■ **Assigned task**: Check each line of the data below for the word "total", then extract the ones that have it.

■ **Source data**:

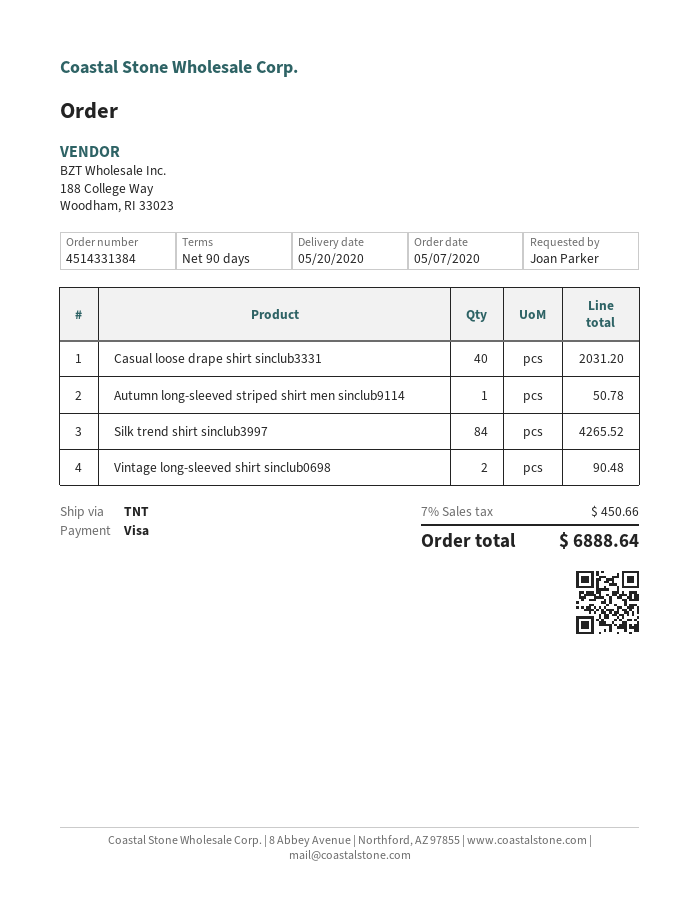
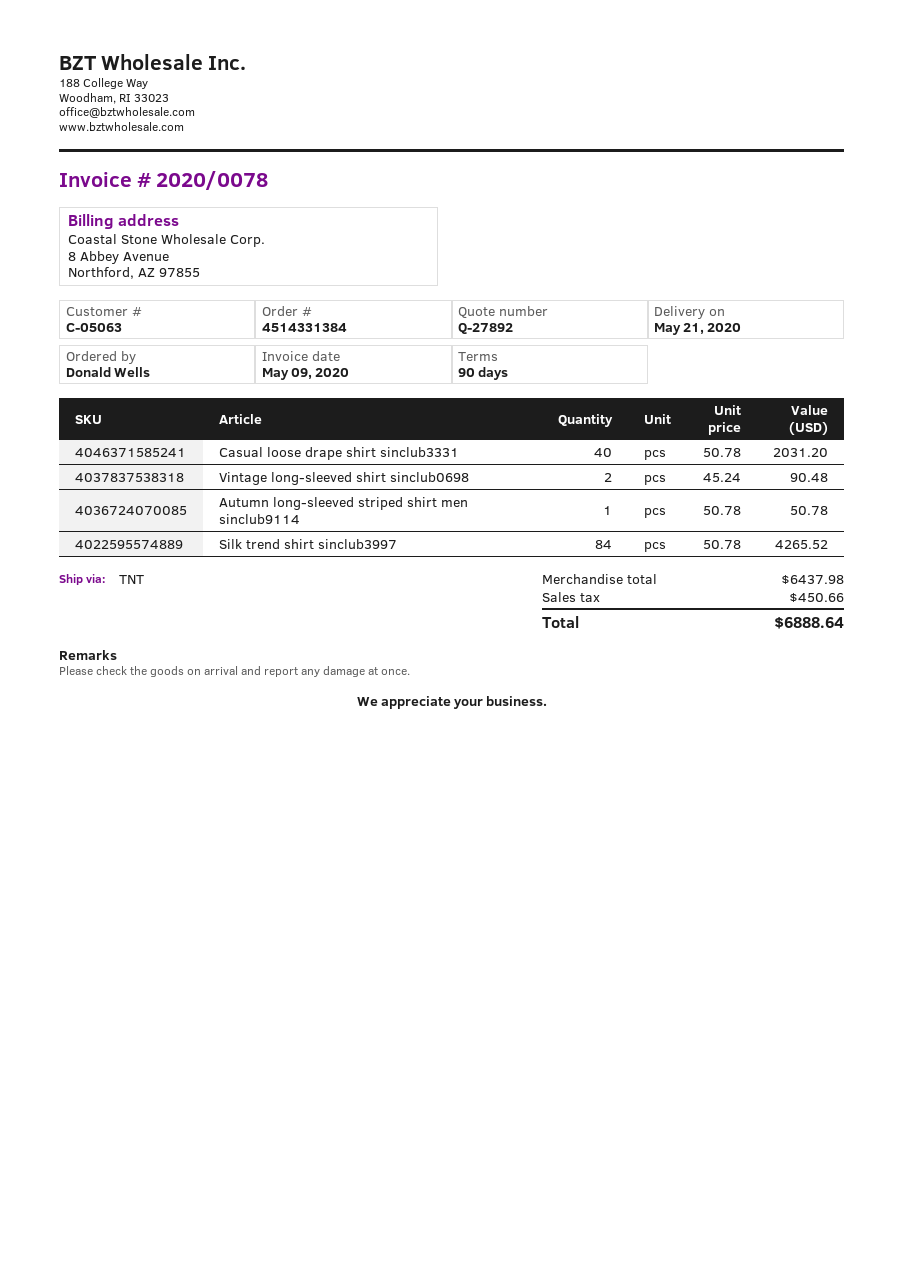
delivery date: 2020-05-20 -> 2020-05-21
ordered by: Joan Parker -> Donald Wells

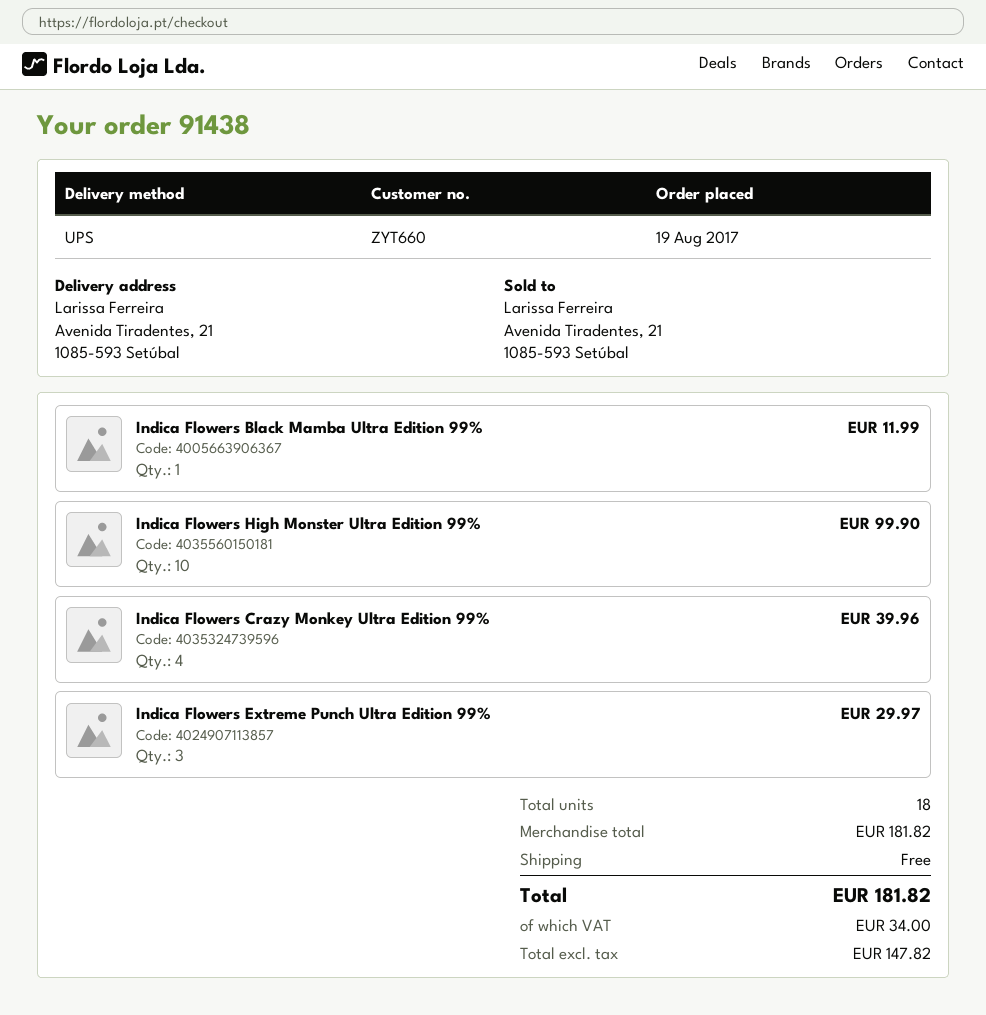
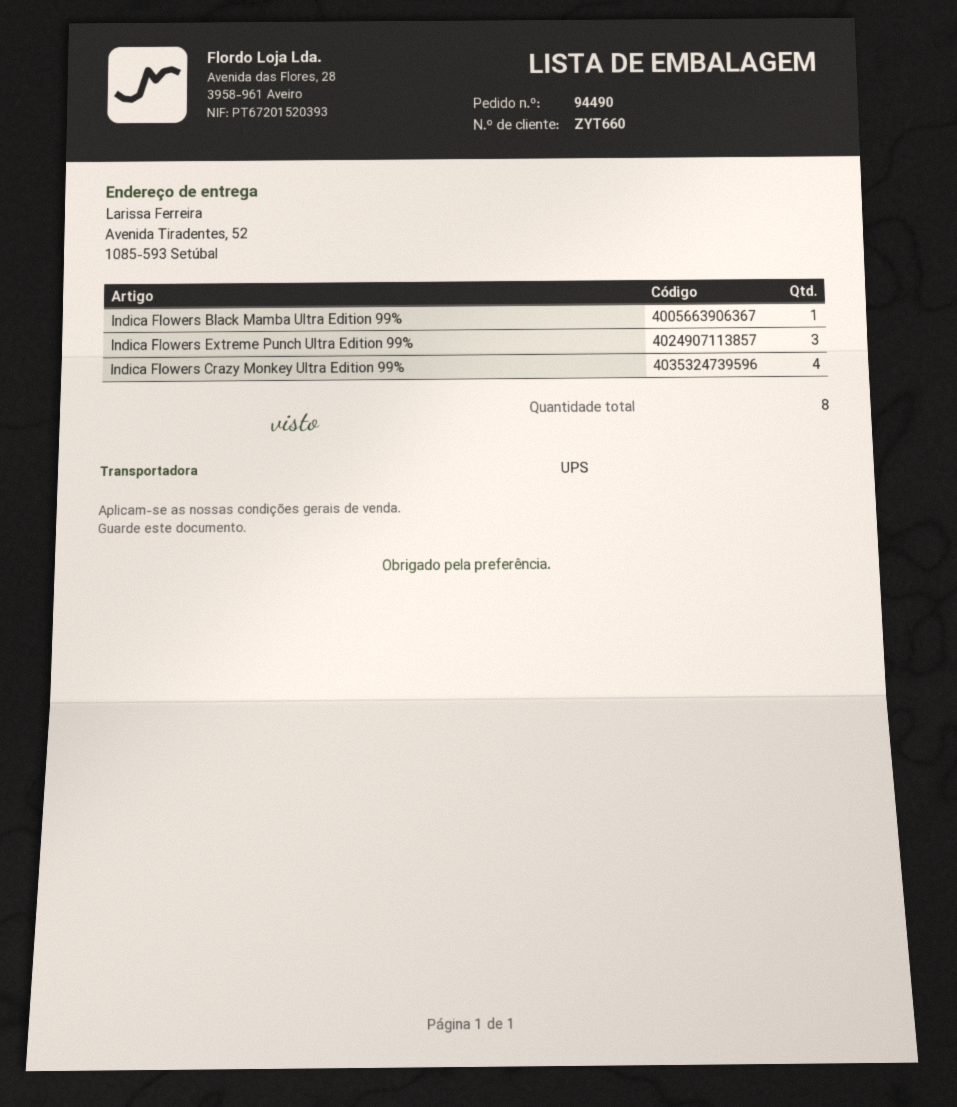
order number: 91438 -> 94490
ship to: Avenida Tiradentes, 21, 1085-593 Setúbal -> Avenida Tiradentes, 52, 1085-593 Setúbal
Indica Flowers High Monster Ultra Edition 99%: 10 -> none
total quantity: 18 -> 8

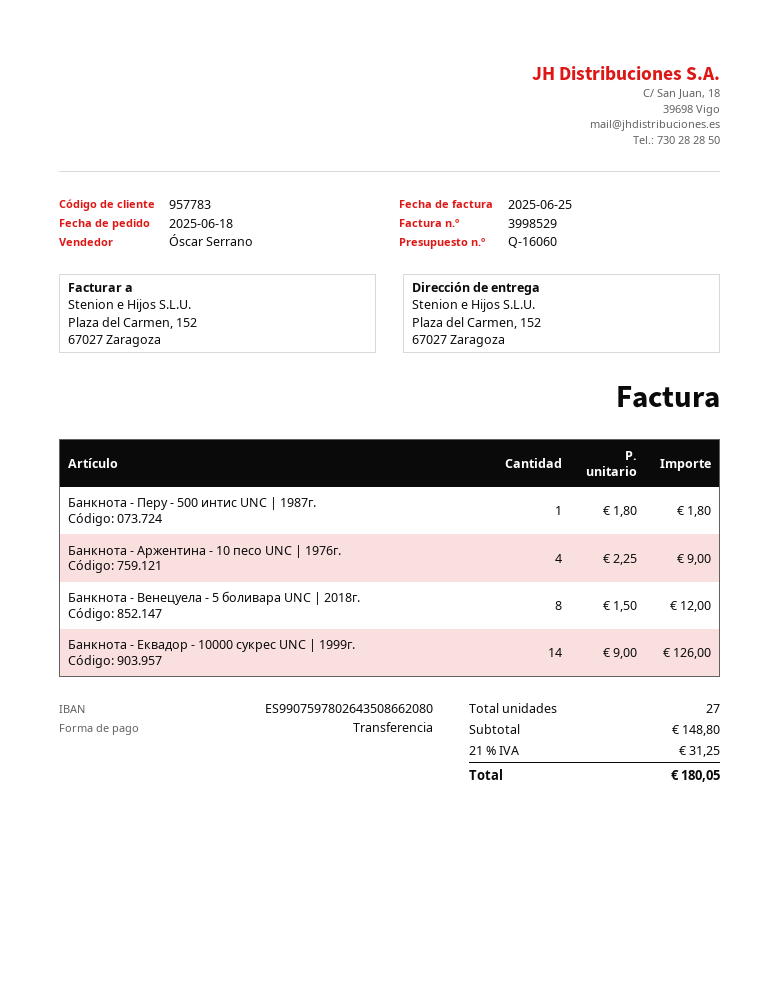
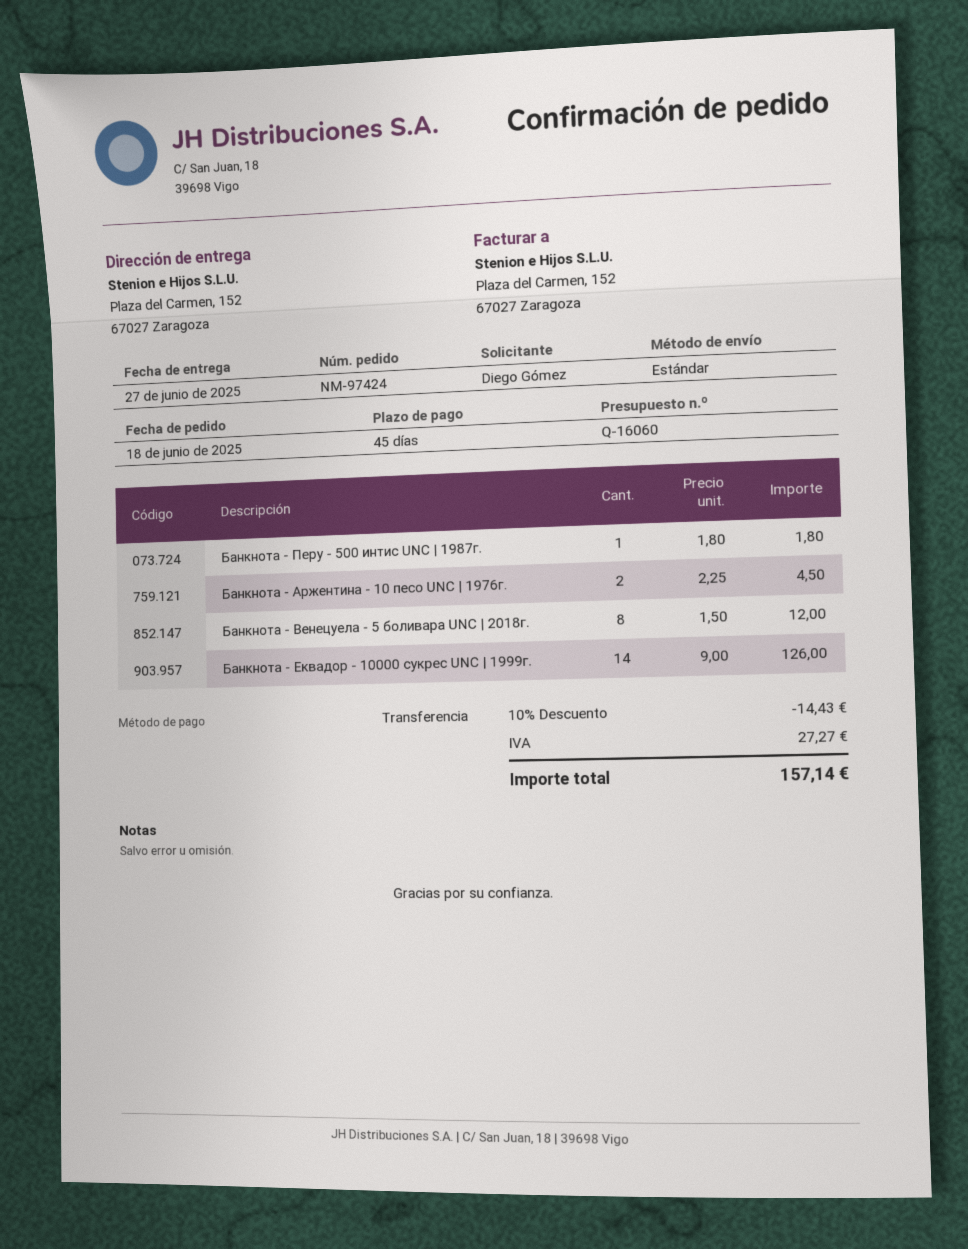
Банкнота - Аржентина - 10 песо UNC | 1976г.: 4 x 2.25 = 9.00 -> 2 x 2.25 = 4.50
discount: none -> 10% = 14.43
tax: 31.25 -> 27.27
total: 180.05 -> 157.14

■ **Solved exercise**:
total quantity: 18 -> 8
total: 180.05 -> 157.14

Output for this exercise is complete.